The data =
────────────────────
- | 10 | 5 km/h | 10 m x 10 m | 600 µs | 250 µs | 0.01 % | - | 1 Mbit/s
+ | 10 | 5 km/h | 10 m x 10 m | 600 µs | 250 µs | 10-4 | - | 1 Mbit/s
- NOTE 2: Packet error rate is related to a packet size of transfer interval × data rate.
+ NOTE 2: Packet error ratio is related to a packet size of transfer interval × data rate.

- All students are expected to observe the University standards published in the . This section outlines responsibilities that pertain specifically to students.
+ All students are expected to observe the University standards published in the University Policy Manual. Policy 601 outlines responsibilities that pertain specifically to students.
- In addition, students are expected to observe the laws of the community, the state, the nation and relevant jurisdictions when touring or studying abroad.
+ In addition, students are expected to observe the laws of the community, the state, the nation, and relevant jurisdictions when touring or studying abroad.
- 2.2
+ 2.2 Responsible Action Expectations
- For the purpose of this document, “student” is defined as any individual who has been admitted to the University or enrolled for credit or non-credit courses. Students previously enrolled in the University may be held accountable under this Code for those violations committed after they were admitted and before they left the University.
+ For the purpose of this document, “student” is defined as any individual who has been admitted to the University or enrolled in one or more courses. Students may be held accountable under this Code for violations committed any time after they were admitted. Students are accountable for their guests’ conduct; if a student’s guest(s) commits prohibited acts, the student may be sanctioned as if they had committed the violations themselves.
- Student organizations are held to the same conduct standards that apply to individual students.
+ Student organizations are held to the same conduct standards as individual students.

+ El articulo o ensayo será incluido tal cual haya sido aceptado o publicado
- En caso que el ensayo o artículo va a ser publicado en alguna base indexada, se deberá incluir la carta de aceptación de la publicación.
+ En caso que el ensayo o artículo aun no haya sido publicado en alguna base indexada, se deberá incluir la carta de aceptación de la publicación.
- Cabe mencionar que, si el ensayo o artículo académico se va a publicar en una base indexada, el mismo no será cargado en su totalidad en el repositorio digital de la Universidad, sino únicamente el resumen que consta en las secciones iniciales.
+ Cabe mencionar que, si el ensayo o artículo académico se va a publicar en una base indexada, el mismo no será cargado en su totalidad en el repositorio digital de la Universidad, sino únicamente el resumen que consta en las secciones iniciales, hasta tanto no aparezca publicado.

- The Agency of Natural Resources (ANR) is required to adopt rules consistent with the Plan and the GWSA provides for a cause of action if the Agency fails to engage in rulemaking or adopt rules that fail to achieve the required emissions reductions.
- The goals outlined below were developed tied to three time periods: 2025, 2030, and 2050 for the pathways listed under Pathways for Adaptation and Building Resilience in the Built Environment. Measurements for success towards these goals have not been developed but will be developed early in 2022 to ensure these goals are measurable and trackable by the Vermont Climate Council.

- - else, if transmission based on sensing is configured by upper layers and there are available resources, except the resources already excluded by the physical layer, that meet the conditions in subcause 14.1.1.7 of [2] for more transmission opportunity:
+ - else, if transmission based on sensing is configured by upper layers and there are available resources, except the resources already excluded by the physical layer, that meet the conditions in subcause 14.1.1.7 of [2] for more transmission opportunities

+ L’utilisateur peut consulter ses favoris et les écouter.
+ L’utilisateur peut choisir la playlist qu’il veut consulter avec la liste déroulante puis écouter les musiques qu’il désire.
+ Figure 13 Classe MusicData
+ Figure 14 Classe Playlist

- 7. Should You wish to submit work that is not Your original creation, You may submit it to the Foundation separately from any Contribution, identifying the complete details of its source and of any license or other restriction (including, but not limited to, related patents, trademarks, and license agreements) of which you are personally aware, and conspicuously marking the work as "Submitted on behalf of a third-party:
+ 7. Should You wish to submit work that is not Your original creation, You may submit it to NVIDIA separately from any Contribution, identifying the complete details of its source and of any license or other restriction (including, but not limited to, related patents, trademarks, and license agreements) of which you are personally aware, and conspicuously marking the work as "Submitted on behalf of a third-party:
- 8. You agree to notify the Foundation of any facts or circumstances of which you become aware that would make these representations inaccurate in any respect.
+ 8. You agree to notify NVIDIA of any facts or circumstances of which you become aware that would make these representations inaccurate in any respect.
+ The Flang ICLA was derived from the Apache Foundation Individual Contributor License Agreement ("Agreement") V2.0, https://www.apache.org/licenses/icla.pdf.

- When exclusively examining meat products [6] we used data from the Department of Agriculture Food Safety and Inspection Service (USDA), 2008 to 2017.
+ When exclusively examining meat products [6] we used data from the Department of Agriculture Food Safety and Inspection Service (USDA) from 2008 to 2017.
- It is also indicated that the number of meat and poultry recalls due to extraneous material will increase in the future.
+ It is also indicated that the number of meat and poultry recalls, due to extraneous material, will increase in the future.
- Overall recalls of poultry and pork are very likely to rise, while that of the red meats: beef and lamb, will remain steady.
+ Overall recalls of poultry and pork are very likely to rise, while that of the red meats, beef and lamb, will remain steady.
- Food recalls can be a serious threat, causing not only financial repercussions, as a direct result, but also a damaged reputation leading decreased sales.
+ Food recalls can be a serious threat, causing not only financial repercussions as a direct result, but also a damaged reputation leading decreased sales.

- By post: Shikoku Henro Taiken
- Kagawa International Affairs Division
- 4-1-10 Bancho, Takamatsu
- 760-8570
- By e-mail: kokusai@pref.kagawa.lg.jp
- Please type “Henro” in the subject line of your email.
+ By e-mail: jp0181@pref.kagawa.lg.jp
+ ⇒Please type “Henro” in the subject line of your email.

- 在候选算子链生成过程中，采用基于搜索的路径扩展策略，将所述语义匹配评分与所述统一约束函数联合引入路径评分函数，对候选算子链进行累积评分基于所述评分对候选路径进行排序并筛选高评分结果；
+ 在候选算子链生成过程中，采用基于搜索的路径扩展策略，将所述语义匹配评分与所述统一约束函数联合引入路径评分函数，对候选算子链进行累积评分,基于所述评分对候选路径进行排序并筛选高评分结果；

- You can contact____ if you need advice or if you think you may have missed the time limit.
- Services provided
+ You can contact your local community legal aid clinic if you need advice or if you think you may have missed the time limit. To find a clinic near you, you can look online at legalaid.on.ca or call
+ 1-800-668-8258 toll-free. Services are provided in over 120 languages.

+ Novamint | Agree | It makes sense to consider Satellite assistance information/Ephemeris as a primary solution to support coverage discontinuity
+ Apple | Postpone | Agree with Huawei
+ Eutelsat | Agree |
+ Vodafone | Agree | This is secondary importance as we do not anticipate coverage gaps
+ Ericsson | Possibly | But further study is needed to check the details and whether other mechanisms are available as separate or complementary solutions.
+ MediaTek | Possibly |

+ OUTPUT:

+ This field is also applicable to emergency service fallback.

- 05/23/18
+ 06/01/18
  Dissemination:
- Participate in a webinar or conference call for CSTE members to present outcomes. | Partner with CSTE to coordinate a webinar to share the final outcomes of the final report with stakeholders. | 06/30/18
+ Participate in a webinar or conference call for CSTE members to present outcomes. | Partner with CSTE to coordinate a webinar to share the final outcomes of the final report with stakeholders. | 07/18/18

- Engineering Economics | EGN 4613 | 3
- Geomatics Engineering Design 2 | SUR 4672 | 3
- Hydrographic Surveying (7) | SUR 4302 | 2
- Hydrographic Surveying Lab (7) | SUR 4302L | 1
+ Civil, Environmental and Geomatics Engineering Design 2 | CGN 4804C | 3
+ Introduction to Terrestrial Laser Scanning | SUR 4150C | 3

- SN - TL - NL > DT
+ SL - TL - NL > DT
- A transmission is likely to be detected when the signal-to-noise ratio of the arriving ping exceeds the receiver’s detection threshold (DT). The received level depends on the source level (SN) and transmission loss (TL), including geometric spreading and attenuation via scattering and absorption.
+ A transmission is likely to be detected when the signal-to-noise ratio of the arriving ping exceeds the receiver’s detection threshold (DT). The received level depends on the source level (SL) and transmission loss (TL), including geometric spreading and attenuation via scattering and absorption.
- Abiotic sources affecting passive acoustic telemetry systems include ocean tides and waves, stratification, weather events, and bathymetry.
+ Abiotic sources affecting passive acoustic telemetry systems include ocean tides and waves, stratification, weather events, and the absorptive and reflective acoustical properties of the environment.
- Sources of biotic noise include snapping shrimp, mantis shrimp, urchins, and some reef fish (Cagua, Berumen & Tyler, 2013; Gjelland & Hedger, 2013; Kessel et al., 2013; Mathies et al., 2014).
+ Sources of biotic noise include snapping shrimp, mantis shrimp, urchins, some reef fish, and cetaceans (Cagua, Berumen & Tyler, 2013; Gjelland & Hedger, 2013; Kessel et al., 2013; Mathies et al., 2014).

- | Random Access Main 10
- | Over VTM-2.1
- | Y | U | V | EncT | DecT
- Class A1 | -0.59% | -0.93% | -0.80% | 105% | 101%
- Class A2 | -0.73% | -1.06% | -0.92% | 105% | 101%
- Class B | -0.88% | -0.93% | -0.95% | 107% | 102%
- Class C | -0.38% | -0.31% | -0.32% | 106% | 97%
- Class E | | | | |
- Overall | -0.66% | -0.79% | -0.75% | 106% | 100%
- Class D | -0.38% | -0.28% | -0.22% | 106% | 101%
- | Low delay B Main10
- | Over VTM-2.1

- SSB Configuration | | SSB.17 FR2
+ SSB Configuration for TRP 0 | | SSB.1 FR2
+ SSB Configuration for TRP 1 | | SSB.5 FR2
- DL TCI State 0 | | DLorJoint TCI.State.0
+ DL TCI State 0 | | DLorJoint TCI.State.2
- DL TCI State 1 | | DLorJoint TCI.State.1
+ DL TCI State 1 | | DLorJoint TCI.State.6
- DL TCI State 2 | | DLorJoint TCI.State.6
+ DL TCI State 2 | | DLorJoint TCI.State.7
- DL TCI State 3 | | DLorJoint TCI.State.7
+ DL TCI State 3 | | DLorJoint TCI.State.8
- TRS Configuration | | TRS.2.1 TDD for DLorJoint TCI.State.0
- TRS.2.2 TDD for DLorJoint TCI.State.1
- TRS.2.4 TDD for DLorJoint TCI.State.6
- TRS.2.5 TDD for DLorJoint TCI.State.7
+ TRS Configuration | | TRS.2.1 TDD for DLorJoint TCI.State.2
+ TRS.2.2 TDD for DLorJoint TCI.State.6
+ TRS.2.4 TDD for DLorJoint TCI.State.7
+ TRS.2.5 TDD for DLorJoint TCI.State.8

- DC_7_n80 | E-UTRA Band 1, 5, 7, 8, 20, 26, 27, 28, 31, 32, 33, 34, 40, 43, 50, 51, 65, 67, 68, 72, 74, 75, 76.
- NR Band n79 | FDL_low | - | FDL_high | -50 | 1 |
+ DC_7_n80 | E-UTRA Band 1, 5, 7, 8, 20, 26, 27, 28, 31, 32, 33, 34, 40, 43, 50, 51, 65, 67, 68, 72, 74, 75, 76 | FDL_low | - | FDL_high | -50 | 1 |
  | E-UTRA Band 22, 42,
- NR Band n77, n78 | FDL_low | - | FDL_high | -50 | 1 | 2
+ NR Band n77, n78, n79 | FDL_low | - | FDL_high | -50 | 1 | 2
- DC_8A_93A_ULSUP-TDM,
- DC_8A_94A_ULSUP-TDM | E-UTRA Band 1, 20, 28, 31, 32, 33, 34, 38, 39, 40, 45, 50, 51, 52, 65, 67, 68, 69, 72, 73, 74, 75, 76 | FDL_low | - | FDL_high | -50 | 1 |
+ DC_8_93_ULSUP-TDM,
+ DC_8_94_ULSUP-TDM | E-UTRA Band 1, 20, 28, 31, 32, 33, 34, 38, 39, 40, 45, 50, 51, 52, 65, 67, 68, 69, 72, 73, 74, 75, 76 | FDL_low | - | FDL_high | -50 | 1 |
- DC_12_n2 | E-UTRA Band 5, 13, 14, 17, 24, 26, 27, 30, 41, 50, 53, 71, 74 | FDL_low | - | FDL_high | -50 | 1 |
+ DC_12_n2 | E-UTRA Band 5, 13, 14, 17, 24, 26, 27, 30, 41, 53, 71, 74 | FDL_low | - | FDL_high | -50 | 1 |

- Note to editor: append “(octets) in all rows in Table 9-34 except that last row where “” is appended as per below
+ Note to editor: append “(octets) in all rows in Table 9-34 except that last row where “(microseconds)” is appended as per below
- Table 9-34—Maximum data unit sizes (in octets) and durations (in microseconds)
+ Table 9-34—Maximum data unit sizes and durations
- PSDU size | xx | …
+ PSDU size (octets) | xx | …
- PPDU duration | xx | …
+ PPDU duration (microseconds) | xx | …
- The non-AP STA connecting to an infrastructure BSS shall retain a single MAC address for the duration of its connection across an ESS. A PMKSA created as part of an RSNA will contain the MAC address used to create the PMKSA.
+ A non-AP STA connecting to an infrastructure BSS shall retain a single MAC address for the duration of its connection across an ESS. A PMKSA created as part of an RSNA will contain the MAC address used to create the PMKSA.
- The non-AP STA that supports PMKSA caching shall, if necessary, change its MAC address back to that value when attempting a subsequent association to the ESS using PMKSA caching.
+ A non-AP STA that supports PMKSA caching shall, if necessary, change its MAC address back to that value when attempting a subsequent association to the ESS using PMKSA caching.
────────────────────
Exercise aim =
Look through the records and copy every line that has the word "Inspection".

Output below =
- When exclusively examining meat products [6] we used data from the Department of Agriculture Food Safety and Inspection Service (USDA), 2008 to 2017.
+ When exclusively examining meat products [6] we used data from the Department of Agriculture Food Safety and Inspection Service (USDA) from 2008 to 2017.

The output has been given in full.